Clearly, this is not an issue unique to the I-Pace, and there are ways around it - using a route more favourable to EV driving would have been a start. But sometimes - quite frequently, in fact - the journey just needs to be done quickly, without stopping to avoid waking a sleeping baby. You don’t want to be concerned with regen, miles per kilowatt hour and how much energy is being drawn by ancillaries. You want to embrace what the I-Pace does best: i.e. drive with all the aplomb and panache a modern Jaguar should.
Indeed, that was the biggest frustration of a few hundred miles with Jaguar’s only electric vehicle - both my partner and I loved driving it.
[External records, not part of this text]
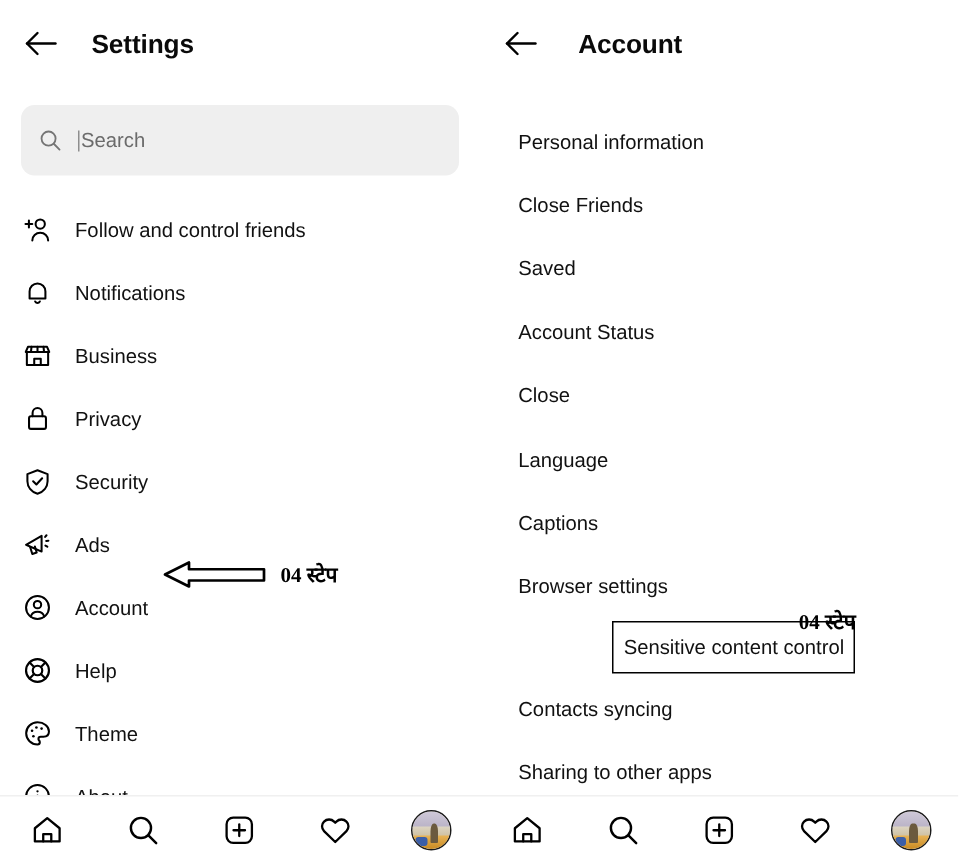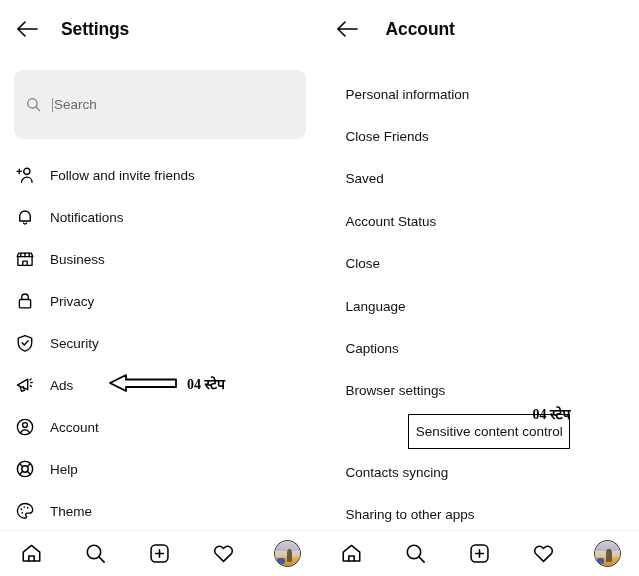--- a/index.html
+++ b/index.html
@@ -65,7 +65,7 @@
     height: 43px;
     background: #efefef;
     border-radius: 9px;
-    padding: 13px 12px;
+    padding: 2px 12px;
     cursor: text;
   }
   .search-icon { flex: 0 0 auto; display:flex; }

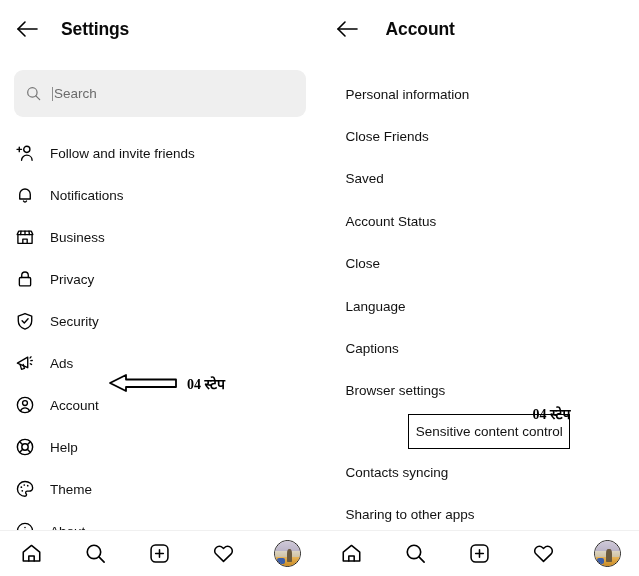--- a/index.html
+++ b/index.html
@@ -262,7 +262,7 @@
             <line x1="4.7" y1="4.5" x2="4.7" y2="9.5"></line>
           </svg>
         </span>
-        <span class="li-label">Follow and invite friends</span>
+        <span class="li-label">Follow and control friends</span>
       </div>
 
       <div class="left-item">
But short of having a wall box fitted on her mum's bungalow as well at our own home, the I-Pace isn’t yet viable as a family car. Pity. Still, the good news is that the I-Pace remains a great advert for what Jaguar can do with electric propulsion. This is a car that’ll be five years old in 2023, yet can still teach other EVs plenty about style, handling, and sense of occasion. Which ultimately means there’s hope yet for Project Reimagine, assuming the firm can harness the pioneering spirit evident in the I-Pace. Arguably, it need not break the mould: a car like this that could go a bit further and charge a bit quicker would be fantastic. But we - and the wider market - are expecting so much more from the new electric Jaguars than that. Nothing less than another ground-breaker will do. No pressure, guys.